3D printing enables a faucet maker to imagine the impossible
Bill McKeone has designed thousands of kitchen and bath fixtures and amassed more than 625 patents over 30 years, but until recently he was frustrated in his goal to create the perfect bathroom faucet.
Like many industrial designers, his creations have always been limited to the capabilities of the equipment needed to manufacture them in quantity. Metal molds, lathes and cutting machines can only go so far in sculpting the tiny channels and smooth curves of the ultimate water-delivery system.
Then along came 3D printing.
That gave McKeone, who’s manager of design at Kallista Inc., a luxury-brand subsidiary of Kohler Co., the opportunity to think big. Or small, in this case, because the Grid sink faucet he designed is a triumph of minimalism. “In essence, I took a form, created an outline and took away everything else,” McKeone said.
“He sketched this design pretty quickly because it’s been in his head for so long,” said Jamie Evans, Kallista’s directory of marketing.
The faucet’s unique design features handles in the shape of hollowed-out cubes, a devilishly difficult shape to make with conventional manufacturing. The waterway is only 3 millimeters wide, about the smallest possible opening through which water can pass with acceptable pressure. The faucet can thus deliver the same performance as conventional models with about half the water use – less than 1.2 gallons per minute. “There is no other faucet out there that has the waterway this small,” McKeone said.

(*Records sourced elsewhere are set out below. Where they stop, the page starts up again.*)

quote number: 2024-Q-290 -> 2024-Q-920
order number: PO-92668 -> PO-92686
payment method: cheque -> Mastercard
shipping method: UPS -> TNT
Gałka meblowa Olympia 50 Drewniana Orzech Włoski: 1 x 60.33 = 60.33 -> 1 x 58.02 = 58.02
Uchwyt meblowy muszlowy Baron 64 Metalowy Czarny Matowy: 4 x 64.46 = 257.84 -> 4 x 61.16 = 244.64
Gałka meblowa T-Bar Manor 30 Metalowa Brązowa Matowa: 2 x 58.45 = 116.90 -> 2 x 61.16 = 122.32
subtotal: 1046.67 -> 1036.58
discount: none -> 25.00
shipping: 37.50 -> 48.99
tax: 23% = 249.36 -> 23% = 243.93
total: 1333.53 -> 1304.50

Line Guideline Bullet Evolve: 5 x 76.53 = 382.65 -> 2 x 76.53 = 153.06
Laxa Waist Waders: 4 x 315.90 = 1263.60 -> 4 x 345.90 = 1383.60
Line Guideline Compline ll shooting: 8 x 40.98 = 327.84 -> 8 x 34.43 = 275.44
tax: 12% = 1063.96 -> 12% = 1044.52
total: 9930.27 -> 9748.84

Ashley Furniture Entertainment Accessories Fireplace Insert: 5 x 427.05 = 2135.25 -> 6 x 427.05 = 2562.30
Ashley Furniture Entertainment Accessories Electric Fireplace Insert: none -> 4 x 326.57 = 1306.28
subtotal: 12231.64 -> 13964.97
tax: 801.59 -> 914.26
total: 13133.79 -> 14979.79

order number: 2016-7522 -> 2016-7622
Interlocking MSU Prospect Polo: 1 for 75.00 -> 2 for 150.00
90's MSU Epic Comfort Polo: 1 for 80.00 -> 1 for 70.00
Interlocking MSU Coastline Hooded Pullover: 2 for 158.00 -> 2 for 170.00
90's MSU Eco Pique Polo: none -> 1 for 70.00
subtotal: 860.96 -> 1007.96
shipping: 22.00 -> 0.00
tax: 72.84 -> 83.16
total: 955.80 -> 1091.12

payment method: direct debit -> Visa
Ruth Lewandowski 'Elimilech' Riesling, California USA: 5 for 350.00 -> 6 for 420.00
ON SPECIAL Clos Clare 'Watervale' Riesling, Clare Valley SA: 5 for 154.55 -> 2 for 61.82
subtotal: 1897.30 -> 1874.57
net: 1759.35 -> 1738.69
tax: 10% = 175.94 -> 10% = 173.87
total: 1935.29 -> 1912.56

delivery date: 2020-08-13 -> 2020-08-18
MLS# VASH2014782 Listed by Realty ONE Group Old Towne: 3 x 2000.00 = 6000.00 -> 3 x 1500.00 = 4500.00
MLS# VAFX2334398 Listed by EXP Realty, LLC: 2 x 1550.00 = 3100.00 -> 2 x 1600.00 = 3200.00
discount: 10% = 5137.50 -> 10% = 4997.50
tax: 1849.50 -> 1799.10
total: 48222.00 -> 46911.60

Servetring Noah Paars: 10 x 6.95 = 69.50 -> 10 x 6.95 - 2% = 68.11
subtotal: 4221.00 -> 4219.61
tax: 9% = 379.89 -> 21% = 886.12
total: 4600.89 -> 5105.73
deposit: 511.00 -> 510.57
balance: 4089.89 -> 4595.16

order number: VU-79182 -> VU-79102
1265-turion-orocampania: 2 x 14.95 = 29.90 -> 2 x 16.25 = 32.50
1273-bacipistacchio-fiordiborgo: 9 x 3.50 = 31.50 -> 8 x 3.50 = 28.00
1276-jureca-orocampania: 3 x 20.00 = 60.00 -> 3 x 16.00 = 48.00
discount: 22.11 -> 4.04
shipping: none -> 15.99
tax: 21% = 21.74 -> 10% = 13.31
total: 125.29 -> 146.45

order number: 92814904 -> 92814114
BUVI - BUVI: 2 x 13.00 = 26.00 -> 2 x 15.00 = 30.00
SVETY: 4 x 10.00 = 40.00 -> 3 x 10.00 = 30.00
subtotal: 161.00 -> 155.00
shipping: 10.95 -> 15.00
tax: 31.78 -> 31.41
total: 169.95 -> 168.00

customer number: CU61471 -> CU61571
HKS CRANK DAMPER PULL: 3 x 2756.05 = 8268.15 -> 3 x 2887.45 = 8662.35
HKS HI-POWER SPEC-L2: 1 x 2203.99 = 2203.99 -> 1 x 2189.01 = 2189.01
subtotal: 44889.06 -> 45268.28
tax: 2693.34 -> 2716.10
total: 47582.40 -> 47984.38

“You would never get those kinds of waterways done in traditional manufacturing without putting together a lot of pieces,” agreed David Cullen, director of application engineering at 3D Systems Inc., the additive and on-demand manufacturing specialist that built the production plan.
The Grid is crafted from stainless steel, a material that can produce visually striking and durable products, but is also one of the most difficult metals to work with. “It wears down your cutter bits, and it’s harder to do things like threading or turning on a lathe,” McKeone said.
Using a steel powder developed by 3D Systems and the company’s ProX DMP 320 metal additive manufacturing system, production contractor 3rd Dimension Inc. isn’t encumbered by traditional production constraints. It can deliver features that weren’t even conceivable to build into a faucet a few years ago. “How do you move water through the outline of a geometric form? There was no traditional manufacturing process that could produce that,” McKeone said.
The experts are impressed. The Grid last week received the gold awards for Best in Show and Best of Bath at KBIS 2018, the kitchen and bath industry’s largest annual trade show. It was the first time a Kohler product had won the top award in the conference’s 53-year history.
3D printing is also called “additive manufacturing,” because it works by building up rather than cutting away. 3D Systems’ machines use a laser to deposit layer upon layer of metal powder on a substrate, microwelding joints only where necessary. The final product has the fewest possible moving parts and creates no waste.
In contrast, conventional faucet manufacturing involves either pouring molten metal into molds, with sand cores used to shape waterways, or cutting away pieces from a block of steel. The 3-millimeter waterways were impossible to produce with those so-called “subtractive” techniques, and the cutting process is messy and wasteful. “You try to recycle what you can, but at the end of the day you have a big pile of metal scrap,” McKeone said.
With 3D printing, manufacturing time is also quicker. Manufacturing engineers typically need six to nine weeks to design the tools and processes to put a new design into production. With 3D printing, that’s all done in software. There are no molds to crack or tools to break. Fixes or changes to the design can be put into production instantaneously.
You probably won’t find The Grid in your local big-box hardware store. It will retail for $6,995 when it goes on sale in May. For all of its flexibility, 3-D printing is still a fairly slow process. It takes about 14 hours for 3rd Dimension to produce three units.
But the technology is improving rapidly, bringing down both production time and costs. More importantly, 3D printing is enabling designers to imagine the impossible.
“The payoff is that it allowed me to accomplish the design I was after: a framed faucet with no material in the middle,” McKeon said. “Your best designs in the future will come out of these manufacturing processes.”